Surveys, sampling, and observational data
Last updated: 2024-12-01
Preamble
Overview
The best thing about being a statistician, is that you get to play in everyone's backyard.
John Tukey
STA304 is an upper-level undergraduate course at the University of Toronto's Department of Statistical Sciences.
The work of applied statisticians, regardless of their specific job title and area of application, is the most important and exciting work in the world right now. The ability to gather data, analyse it, and communicate your understanding of the underlying process is incredibly valuable. In this course you will learn and apply the essentials of this.
We focus on surveys, sampling and observational data. The very stuff of statistical science! We will approach these topics from a practical perspective. You will actually run surveys and learn how messy it is to put one together. You will learn how to think about sampling, how to implement it, and why the details matter. You will forecast an election. And you will conduct original research. More generally, you will learn how to obtain and analyse data and use it to make sensible claims about the world.
To work as an applied statistician requires you to be able to, as part of a small team:
- Gather data in less-than-perfect settings.
- Efficiently prepare and clean data toward some purpose.
- Analyse it in a reproducible, thorough, modern, and statistically-mature manner.
- Communicate your analysis to stakeholders including colleagues and clients with and without formal statistical training.
You likely have some of these skills already. This course will further develop them. At the end of the course you will have a portfolio of work focused on surveying, sampling, and observational data, that you could show off to a potential employer.
Each week you will read relevant papers and books, engage with them through discussion with each other, myself, and the TA. You will bring this all together and show off how much you have learnt through practical, on-going, assessment.
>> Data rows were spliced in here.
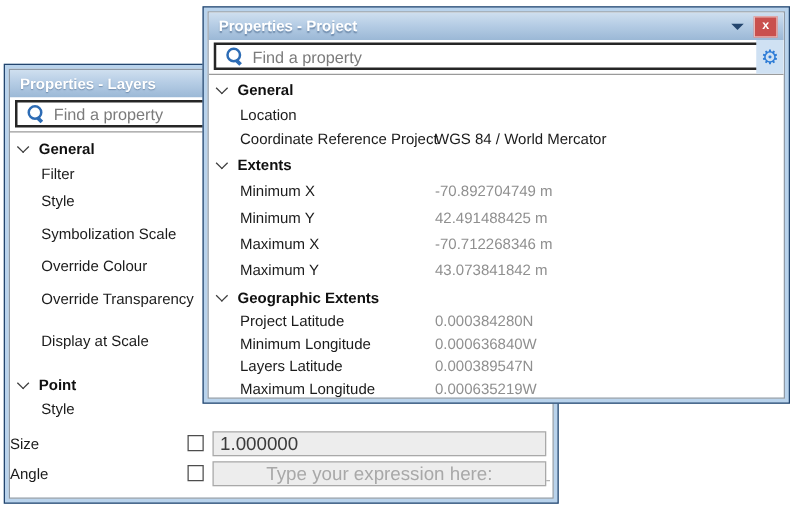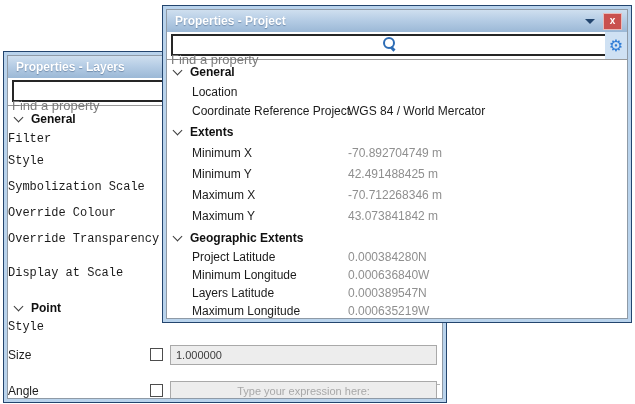"Find a property" .search-box { flex-direction: column -> none }
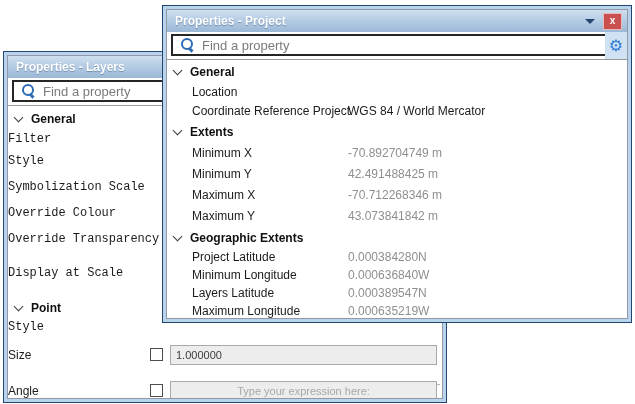"Filter" .lrow .lbl { font-family: Liberation Mono, monospace -> none; padding-left: none -> 25px }
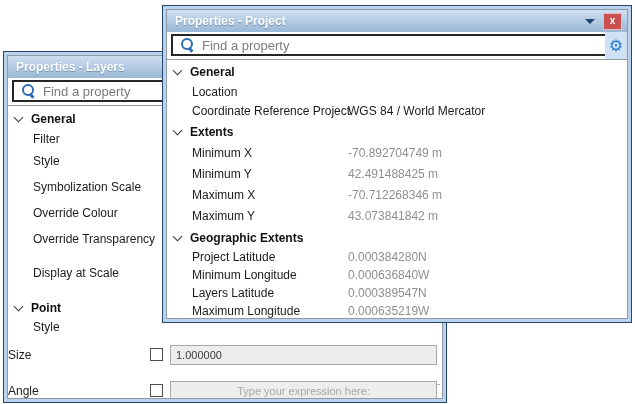"1.000000" .gray-input { font-size: 11px -> 15px }
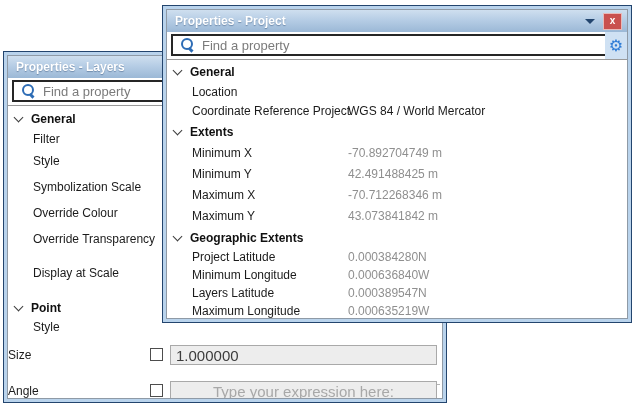"Angle" div.ctl-row { margin-top: 16px -> 4px }
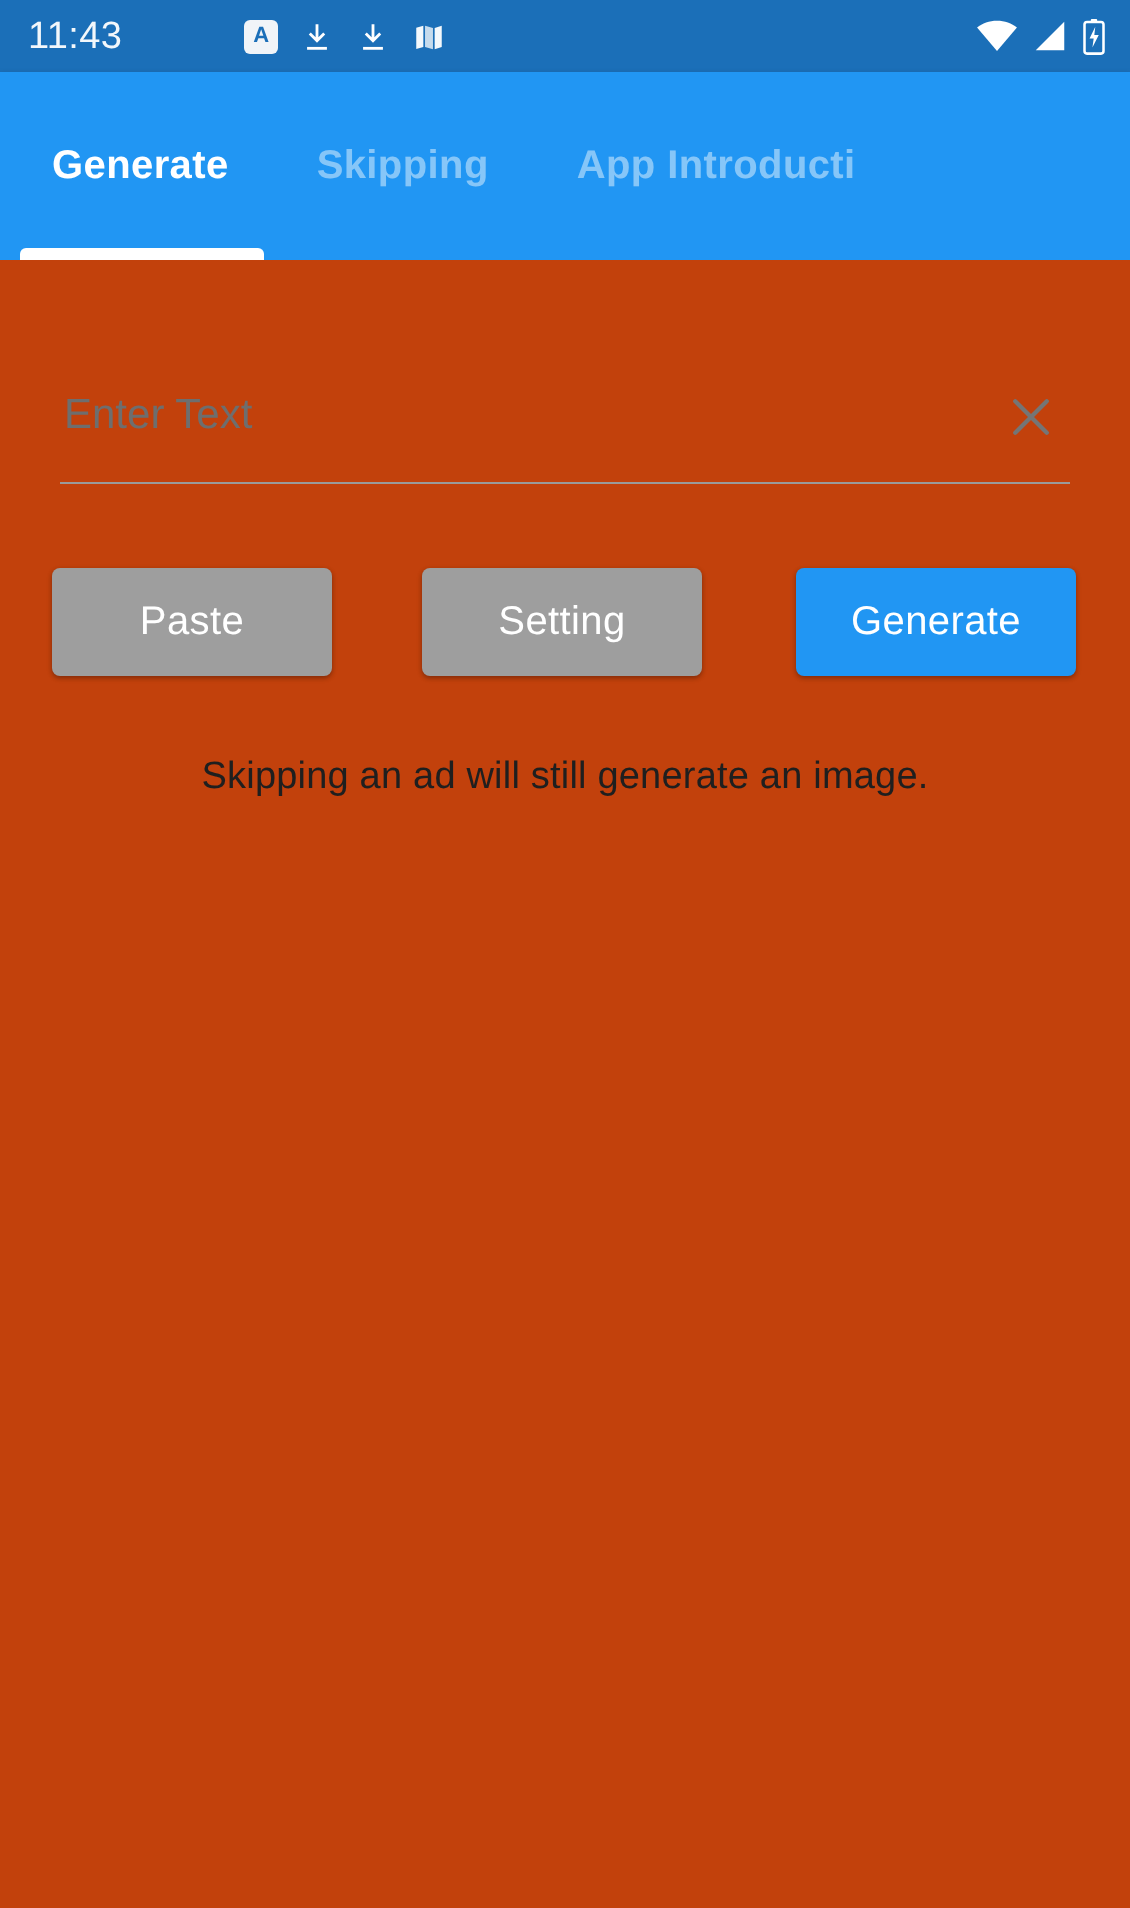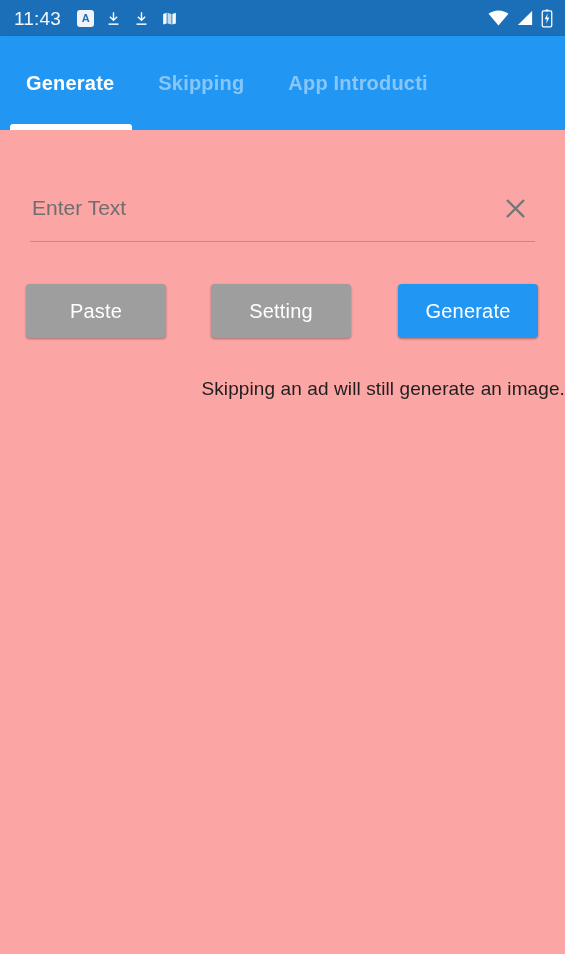"11:43" .status-bar { gap: none -> 45px }
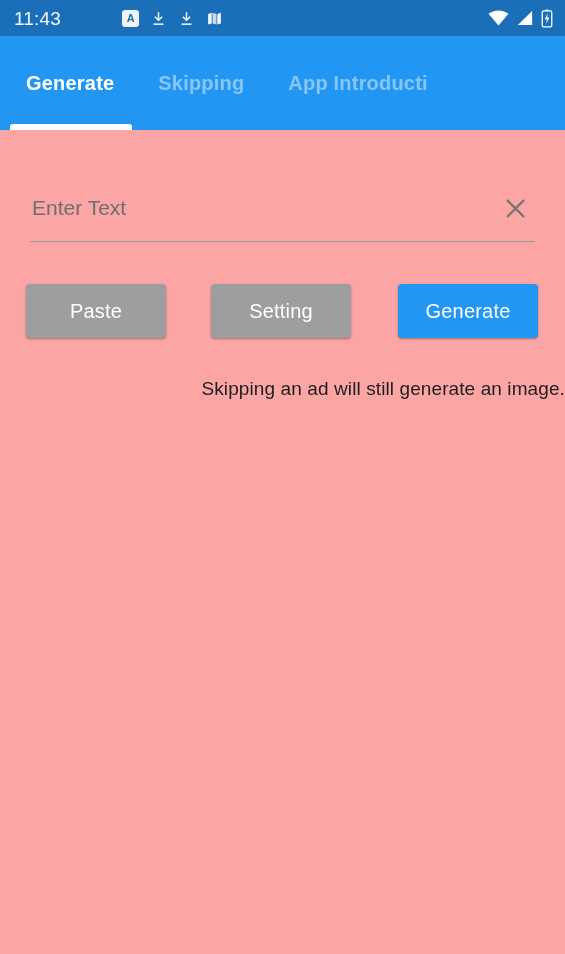"Enter Text" .content { background: #fca5a5 -> #c2410c }
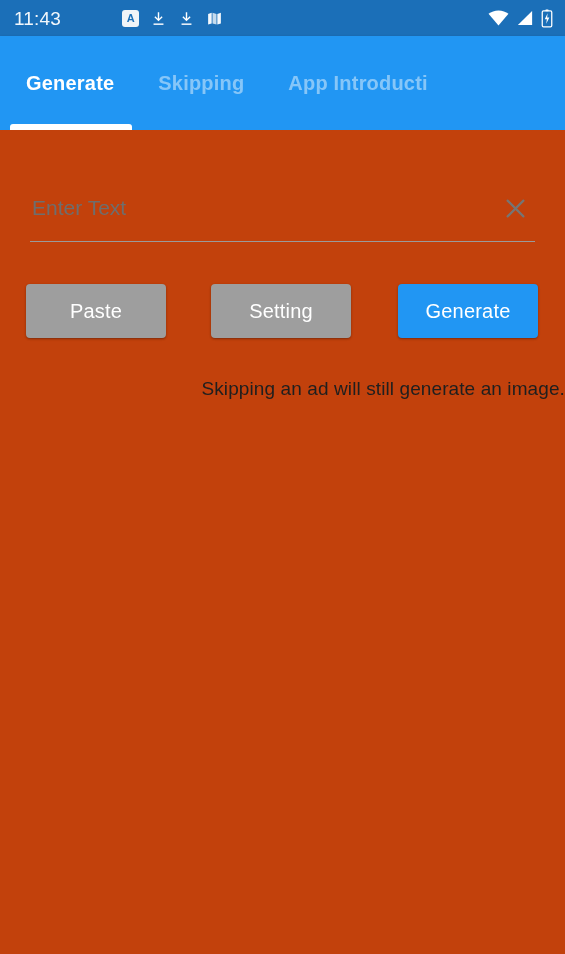"Skipping an ad will still" .hint { text-align: right -> center }
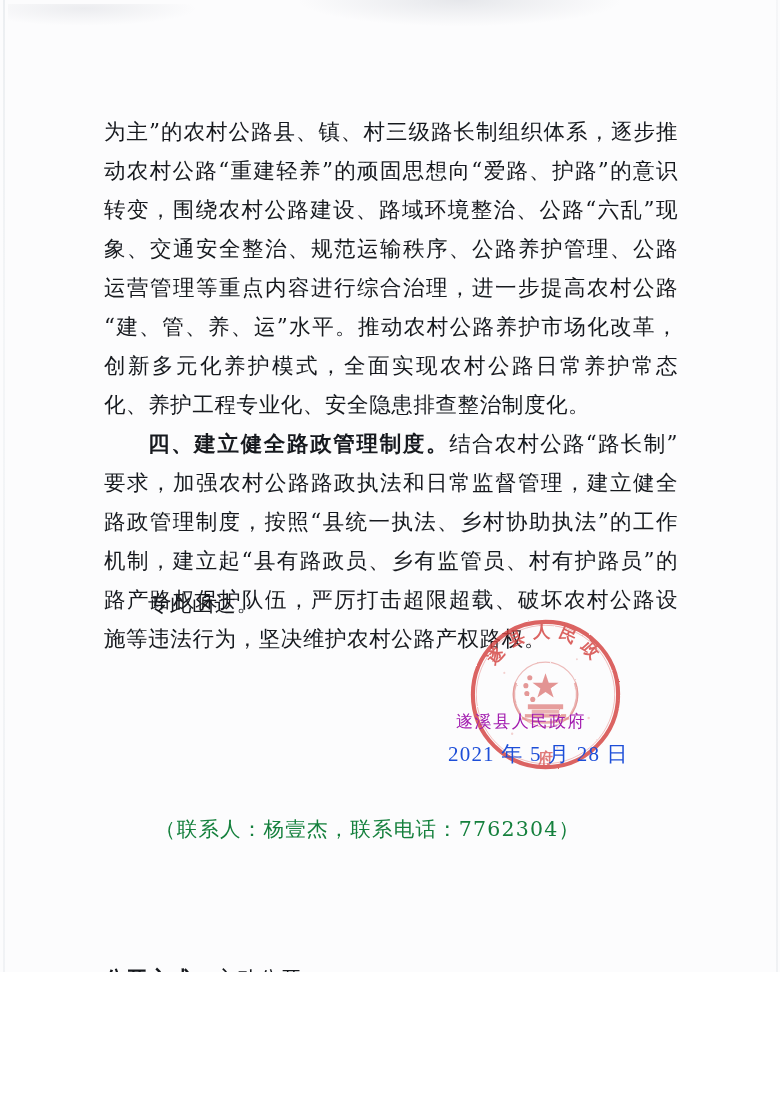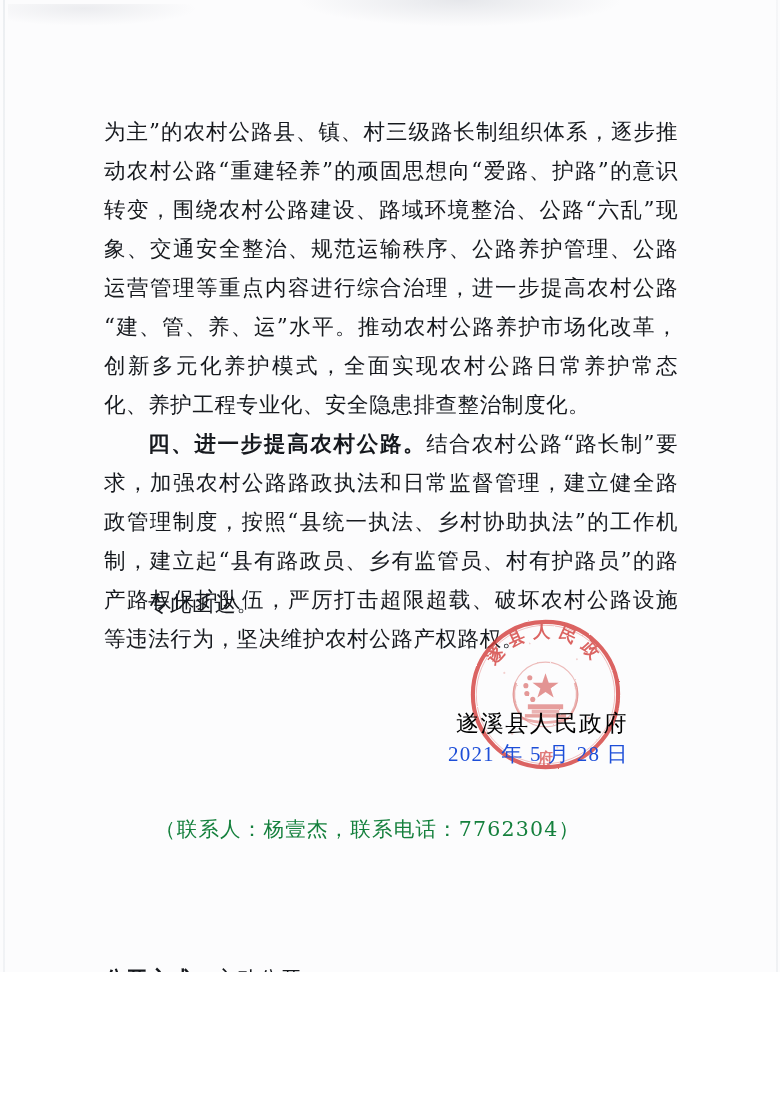"四、进一步提高农村公路。" span.strong-head { text: 进一步提高农村公路 -> 建立健全路政管理制度 }
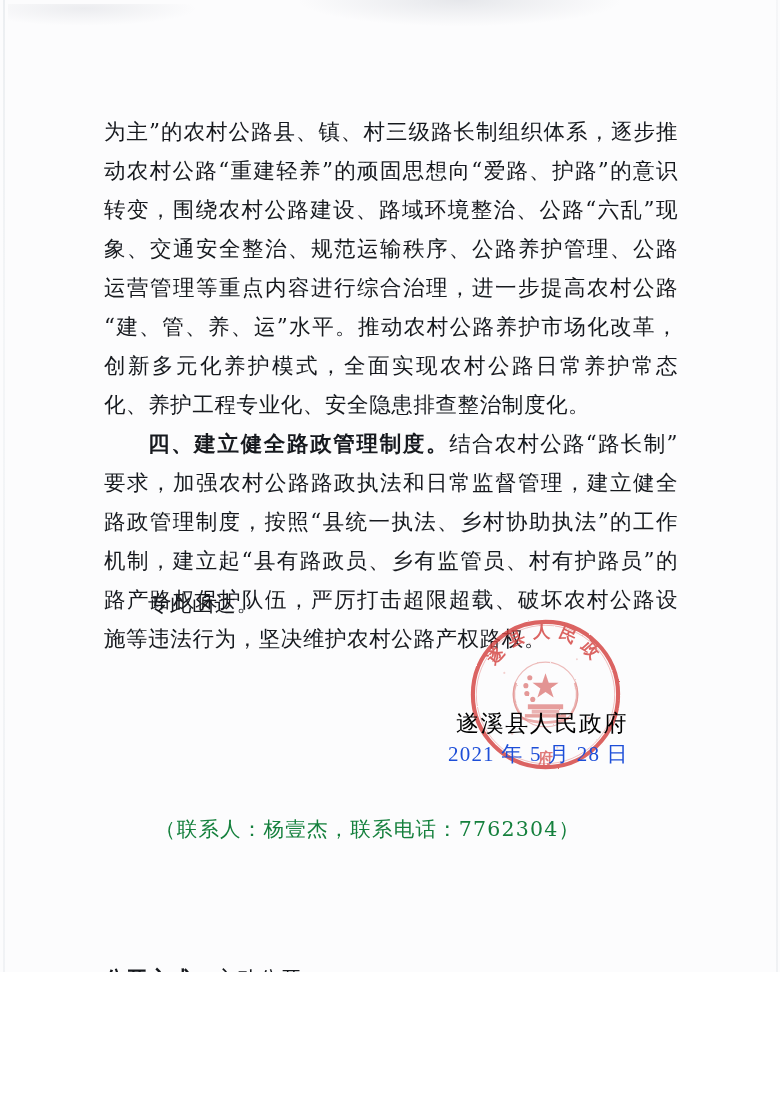"遂溪县人民政府" .sign-org { color: #000000 -> #a21caf; font-family: none -> Liberation Mono, monospace; font-size: 23px -> 17px }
It is important to recognise that putting together everything that you have learnt to this point in this way will be difficult. It is not possible to cover everything that you will need to know. You should proactively identify and address aspects where you are weak through seeking additional information and resources. This course acts as a guide as to what is important, it does not contain everything that is important.
This course is different to many other courses at the University of Toronto. At the end of this course, you will have a portfolio of work that you could show off to a potential employer. You will have developed the skills to work successfully as an applied statistician or data scientist. And you will know how to fill gaps in your knowledge yourself. A lot of scholarships and jobs these days ask for GitHub and blog links etc to show off a portfolio of your work. This is the class that gives you a chance to develop these. It's very important to having something to show that needs to go beyond what is done in a normal class.
How to succeed
In this course you will work in a self-directed, open-ended manner. Identify relevant areas of interest and then learn the skills that you need to explore those areas.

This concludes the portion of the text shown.